3 Percepções diferentes
A maneira como uma pessoa avalia se uma situação é arriscada ou não, aspecto determinante na hora da tomada de decisão, pode ser afetada por diversos fatores, como experiências passadas de sucesso ou fracasso, expectativa de ganho, quanto a pessoa está disposta a arriscar em troca de determinado ganho, aversão ao risco, familiaridade com o assunto que envolve o risco, excesso de confiança e ambiente (se uma empresa incentiva comportamentos de risco dos funcionários ou não).
1. Atitude no risco
Tente compreender suas reações ao risco e identifique quais os receios e as expectativas em relação à escolha. Após essa análise, pode ser que você conclua que sua reação tende a ser mais arriscada ou mais prudente.

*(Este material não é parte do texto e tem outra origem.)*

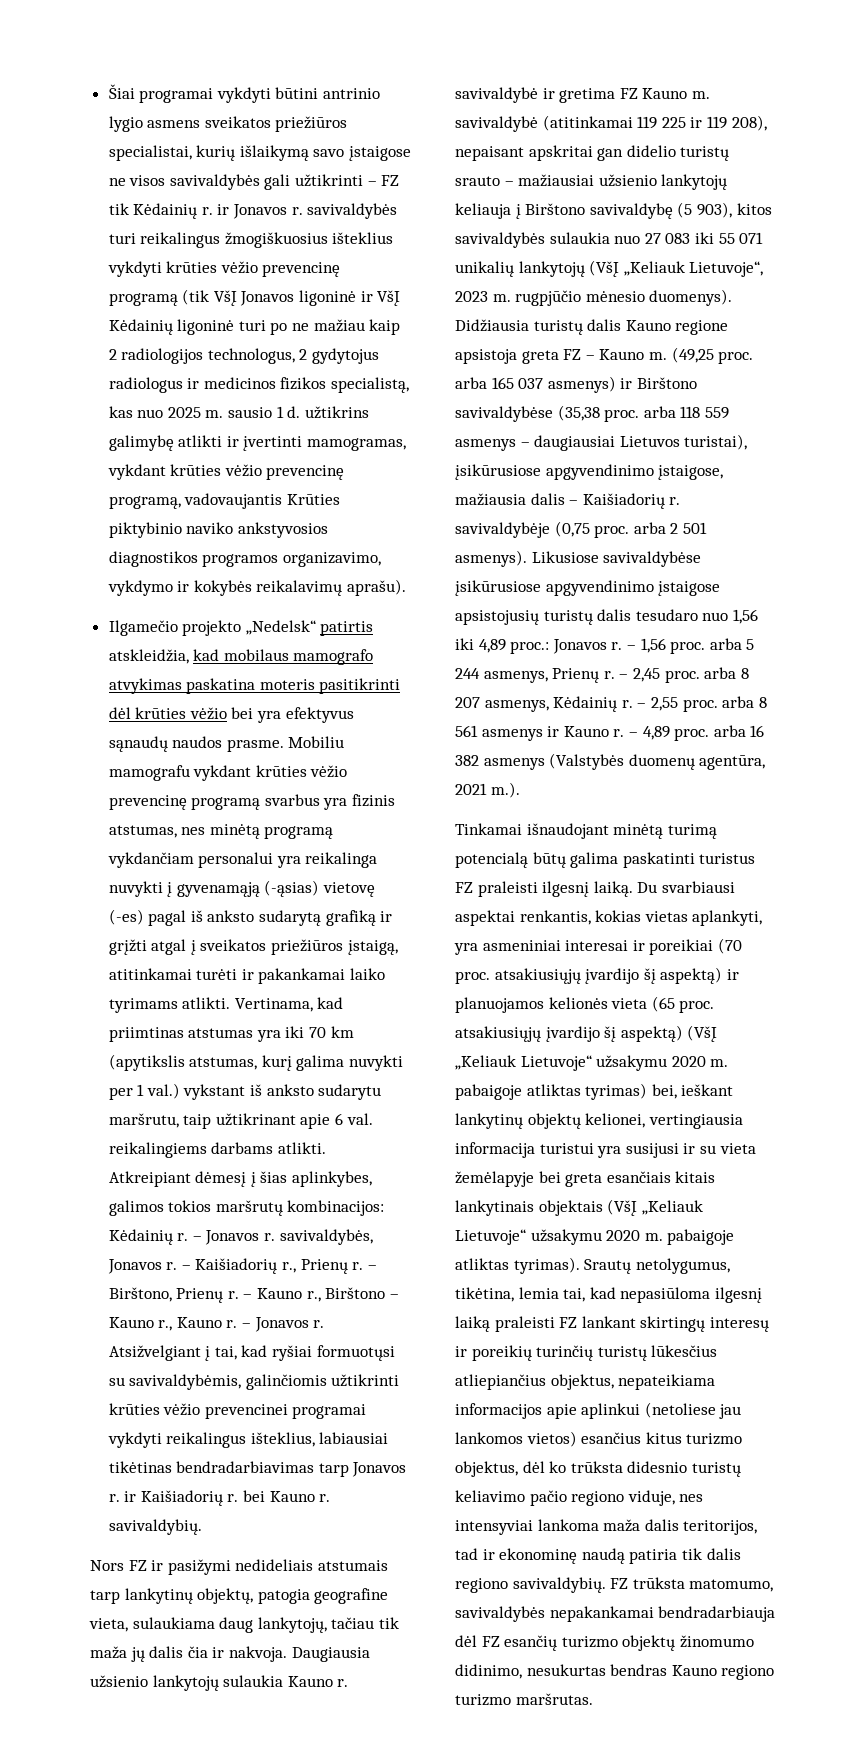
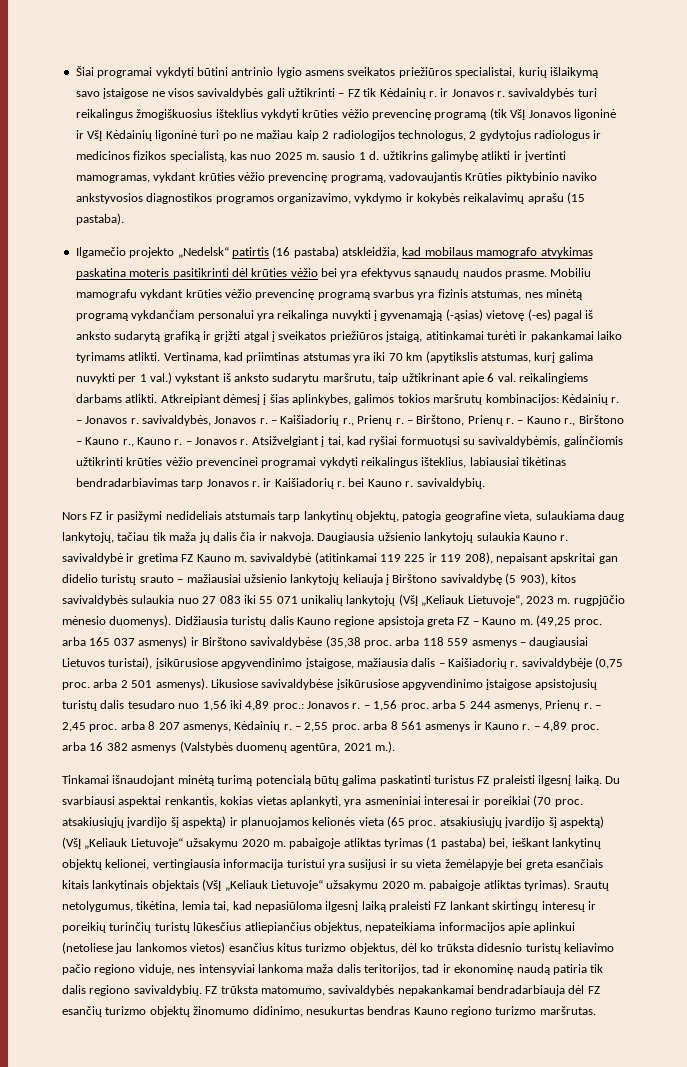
- Šiai programai vykdyti būtini antrinio lygio asmens sveikatos priežiūros specialistai, kurių išlaikymą savo įstaigose ne visos savivaldybės gali užtikrinti – FZ tik Kėdainių r. ir Jonavos r. savivaldybės turi reikalingus žmogiškuosius išteklius vykdyti krūties vėžio prevencinę programą (tik VšĮ Jonavos ligoninė ir VšĮ Kėdainių ligoninė turi po ne mažiau kaip 2 radiologijos technologus, 2 gydytojus radiologus ir medicinos fizikos specialistą, kas nuo 2025 m. sausio 1 d. užtikrins galimybę atlikti ir įvertinti mamogramas, vykdant krūties vėžio prevencinę programą, vadovaujantis Krūties piktybinio naviko ankstyvosios diagnostikos programos organizavimo, vykdymo ir kokybės reikalavimų aprašu).
+ Šiai programai vykdyti būtini antrinio lygio asmens sveikatos priežiūros specialistai, kurių išlaikymą savo įstaigose ne visos savivaldybės gali užtikrinti – FZ tik Kėdainių r. ir Jonavos r. savivaldybės turi reikalingus žmogiškuosius išteklius vykdyti krūties vėžio prevencinę programą (tik VšĮ Jonavos ligoninė ir VšĮ Kėdainių ligoninė turi po ne mažiau kaip 2 radiologijos technologus, 2 gydytojus radiologus ir medicinos fizikos specialistą, kas nuo 2025 m. sausio 1 d. užtikrins galimybę atlikti ir įvertinti mamogramas, vykdant krūties vėžio prevencinę programą, vadovaujantis Krūties piktybinio naviko ankstyvosios diagnostikos programos organizavimo, vykdymo ir kokybės reikalavimų aprašu (15 pastaba).
- Ilgamečio projekto „Nedelsk“ patirtis atskleidžia, kad mobilaus mamografo atvykimas paskatina moteris pasitikrinti dėl krūties vėžio bei yra efektyvus sąnaudų naudos prasme.
+ Ilgamečio projekto „Nedelsk“ patirtis (16 pastaba) atskleidžia, kad mobilaus mamografo atvykimas paskatina moteris pasitikrinti dėl krūties vėžio bei yra efektyvus sąnaudų naudos prasme.
- Du svarbiausi aspektai renkantis, kokias vietas aplankyti, yra asmeniniai interesai ir poreikiai (70 proc. atsakiusiųjų įvardijo šį aspektą) ir planuojamos kelionės vieta (65 proc. atsakiusiųjų įvardijo šį aspektą) (VšĮ „Keliauk Lietuvoje“ užsakymu 2020 m. pabaigoje atliktas tyrimas) bei, ieškant lankytinų objektų kelionei, vertingiausia informacija turistui yra susijusi ir su vieta žemėlapyje bei greta esančiais kitais lankytinais objektais (VšĮ „Keliauk Lietuvoje“ užsakymu 2020 m. pabaigoje atliktas tyrimas).
+ Du svarbiausi aspektai renkantis, kokias vietas aplankyti, yra asmeniniai interesai ir poreikiai (70 proc. atsakiusiųjų įvardijo šį aspektą) ir planuojamos kelionės vieta (65 proc. atsakiusiųjų įvardijo šį aspektą) (VšĮ „Keliauk Lietuvoje“ užsakymu 2020 m. pabaigoje atliktas tyrimas (1 pastaba) bei, ieškant lankytinų objektų kelionei, vertingiausia informacija turistui yra susijusi ir su vieta žemėlapyje bei greta esančiais kitais lankytinais objektais (VšĮ „Keliauk Lietuvoje“ užsakymu 2020 m. pabaigoje atliktas tyrimas).

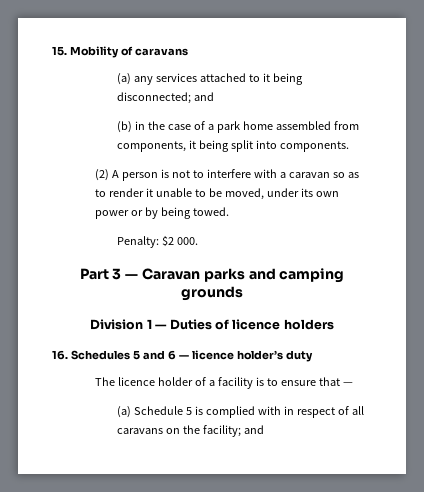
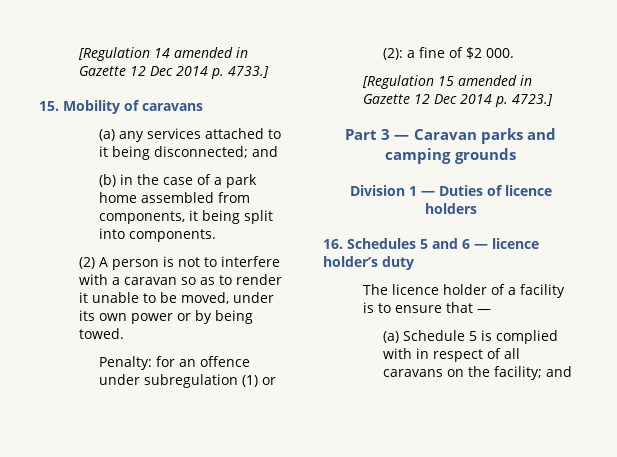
+ [Regulation 14 amended in Gazette 12 Dec 2014 p. 4733.]
- Penalty: $2 000.
+ Penalty: for an offence under subregulation (1) or (2): a fine of $2 000.
+ [Regulation 15 amended in Gazette 12 Dec 2014 p. 4723.]

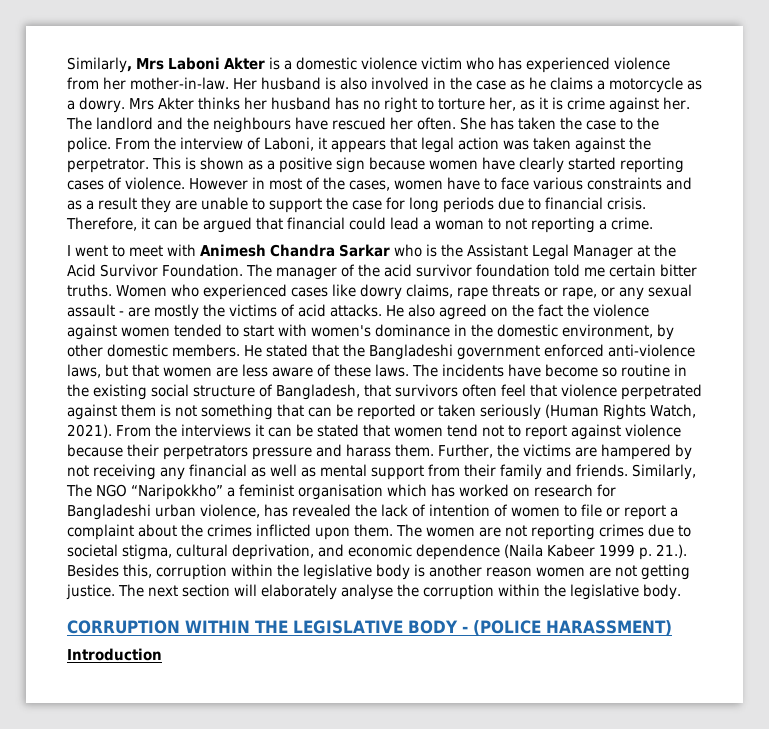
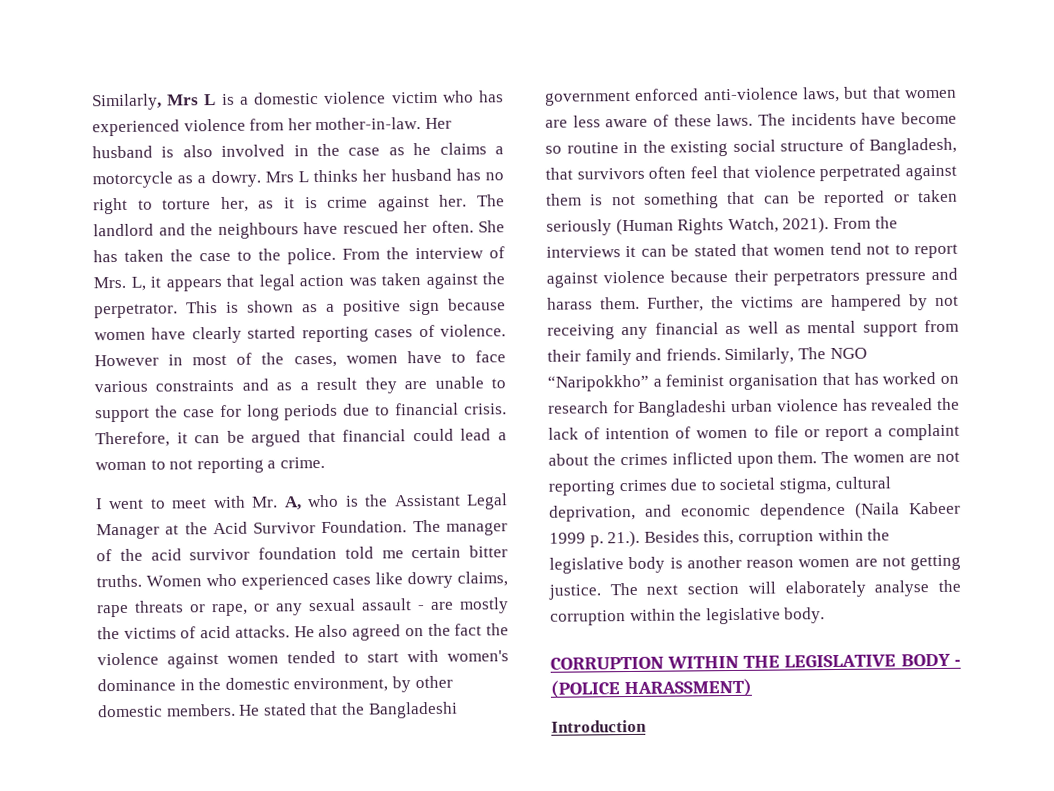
- Similarly, Mrs Laboni Akter is a domestic violence victim who has experienced violence from her mother-in-law.
+ Similarly, Mrs L is a domestic violence victim who has experienced violence from her mother-in-law.
- Mrs Akter thinks her husband has no right to torture her, as it is crime against her.
+ Mrs L thinks her husband has no right to torture her, as it is crime against her.
- From the interview of Laboni, it appears that legal action was taken against the perpetrator.
+ From the interview of Mrs. L, it appears that legal action was taken against the perpetrator.
- I went to meet with Animesh Chandra Sarkar who is the Assistant Legal Manager at the Acid Survivor Foundation.
+ I went to meet with Mr. A, who is the Assistant Legal Manager at the Acid Survivor Foundation.
- Similarly, The NGO “Naripokkho” a feminist organisation which has worked on research for Bangladeshi urban violence, has revealed the lack of intention of women to file or report a complaint about the crimes inflicted upon them.
+ Similarly, The NGO “Naripokkho” a feminist organisation that has worked on research for Bangladeshi urban violence has revealed the lack of intention of women to file or report a complaint about the crimes inflicted upon them.

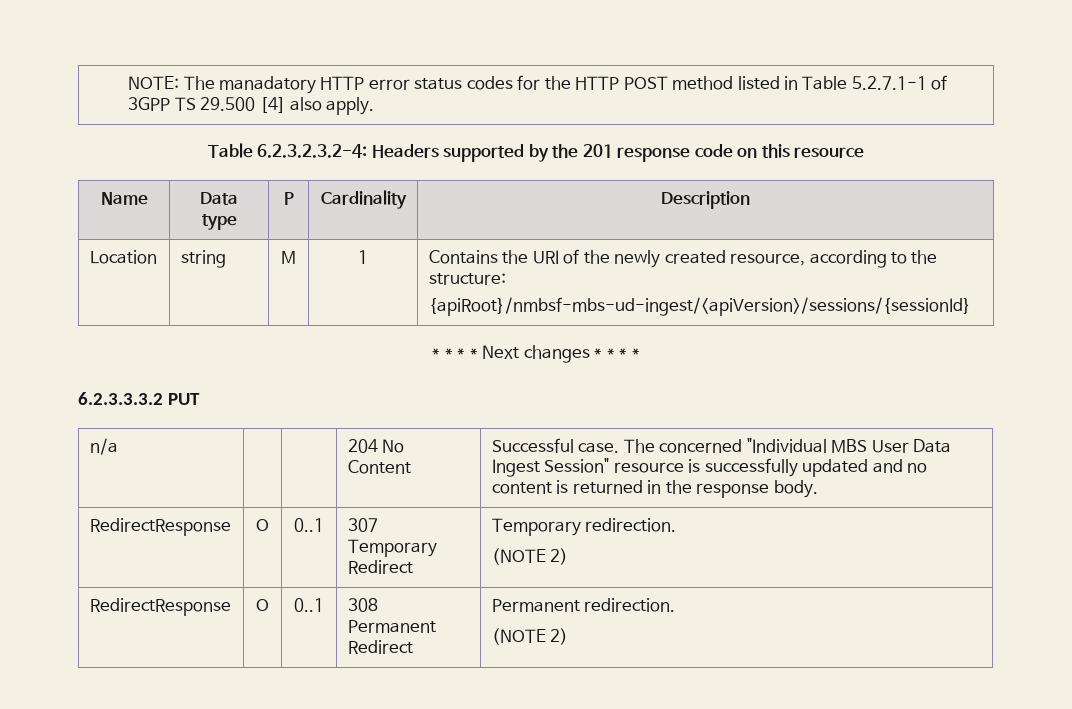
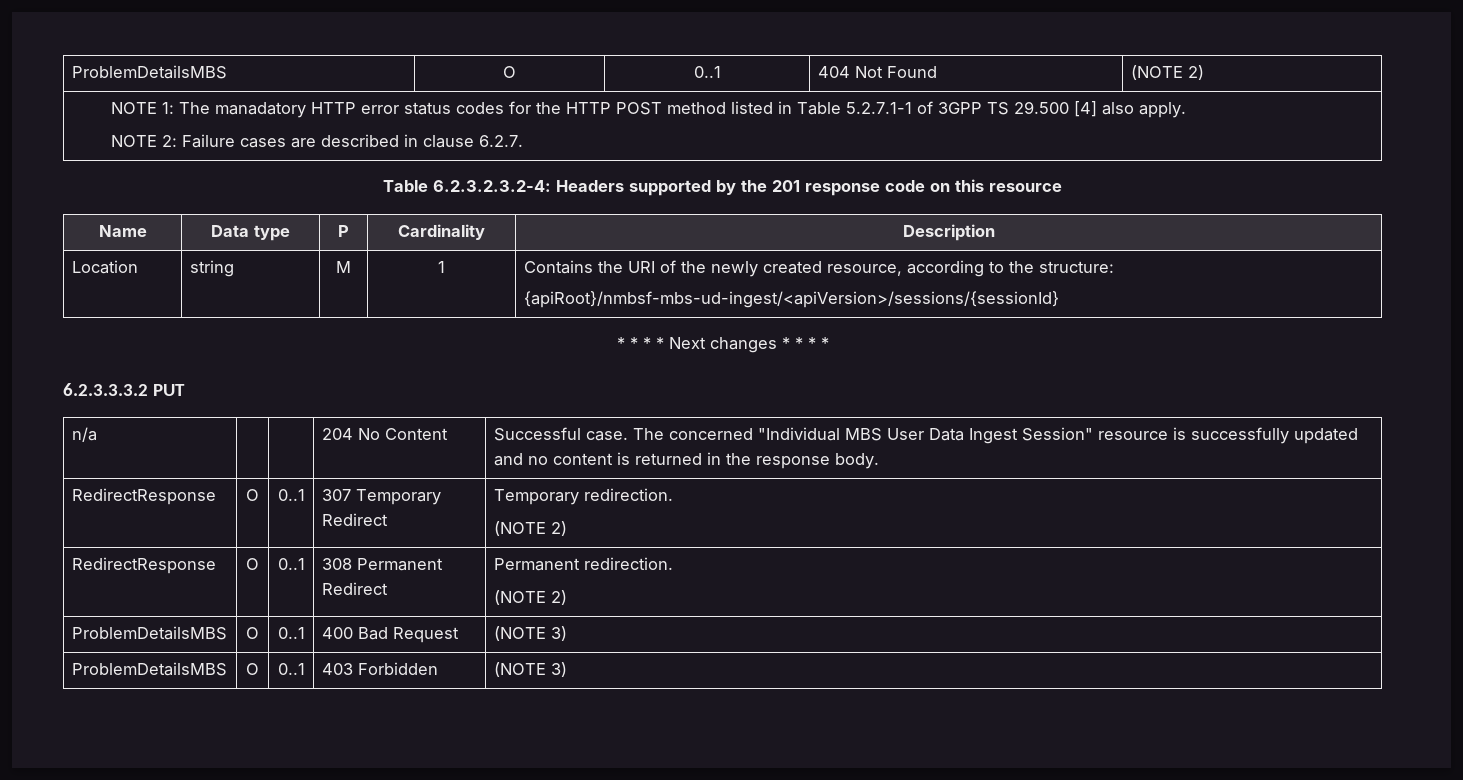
- NOTE: The manadatory HTTP error status codes for the HTTP POST method listed in Table 5.2.7.1-1 of 3GPP TS 29.500 [4] also apply.
+ ProblemDetailsMBS | O | 0..1 | 404 Not Found | (NOTE 2)
+ NOTE 1: The manadatory HTTP error status codes for the HTTP POST method listed in Table 5.2.7.1-1 of 3GPP TS 29.500 [4] also apply.
+ NOTE 2: Failure cases are described in clause 6.2.7.
+ ProblemDetailsMBS | O | 0..1 | 400 Bad Request | (NOTE 3)
+ ProblemDetailsMBS | O | 0..1 | 403 Forbidden | (NOTE 3)

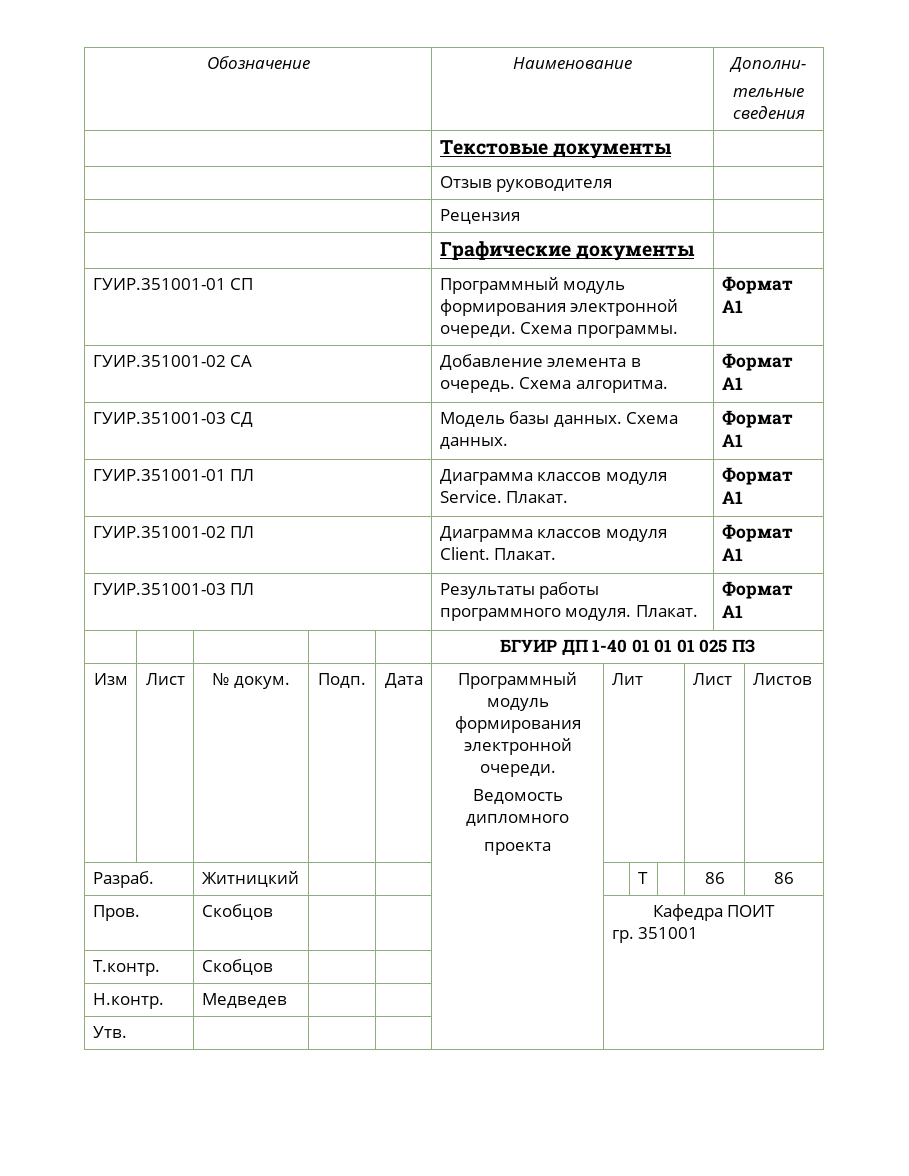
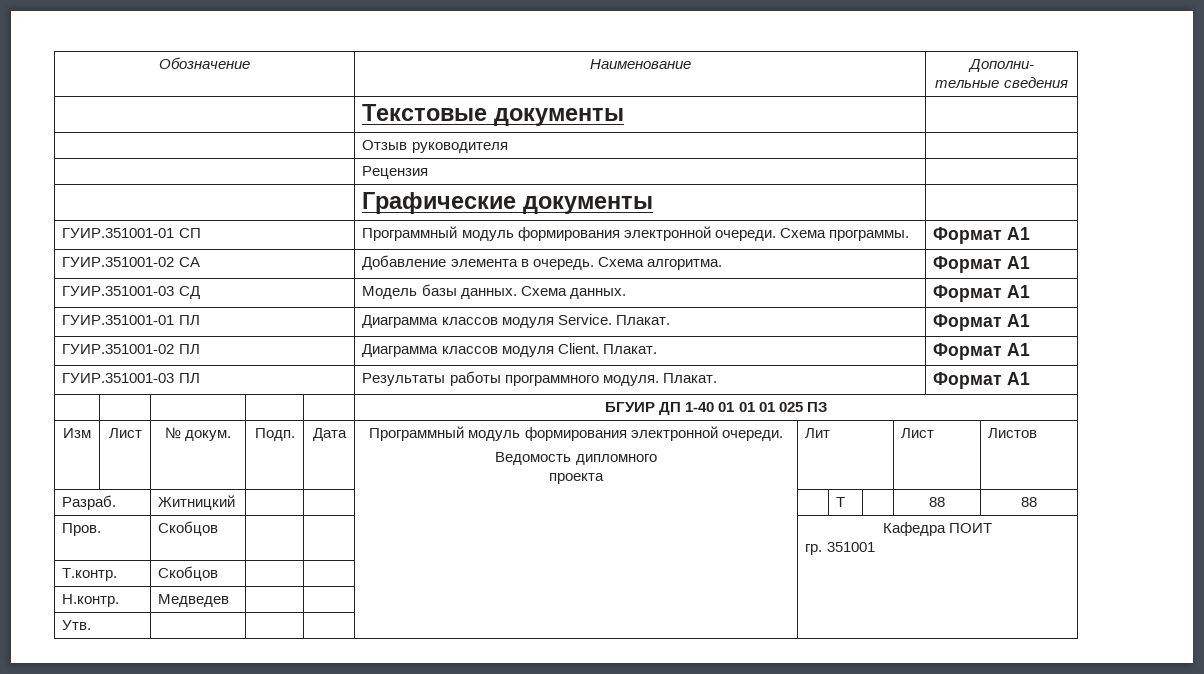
- Разраб. | Житницкий | | | | | Т | | 86 | 86
+ Разраб. | Житницкий | | | | | Т | | 88 | 88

2. Reflita sobre a decisão
Decisões por impulso costumam ter como base a emoção. Dê um tempo para que um raciocínio mais frio e analítico possa influenciar a escolha.
3. Arrisque pequeno
Experiência, familiaridade com o assunto e histórico de tentativas bem ou malsucedidas ajudam a construir confiança. Tomar pequenos riscos ajuda a criar segurança.
4. Tenha cuidado com o excesso de confiança
A pessoa confiante demais pode não prestar atenção em detalhes como alguém mais cauteloso faria. “Ao tornar-se mais poderosa, a pessoa tende a modificar a coragem e a se expor mais”, diz Roberto Camanho, consultor e professor da ESPM, de São Paulo.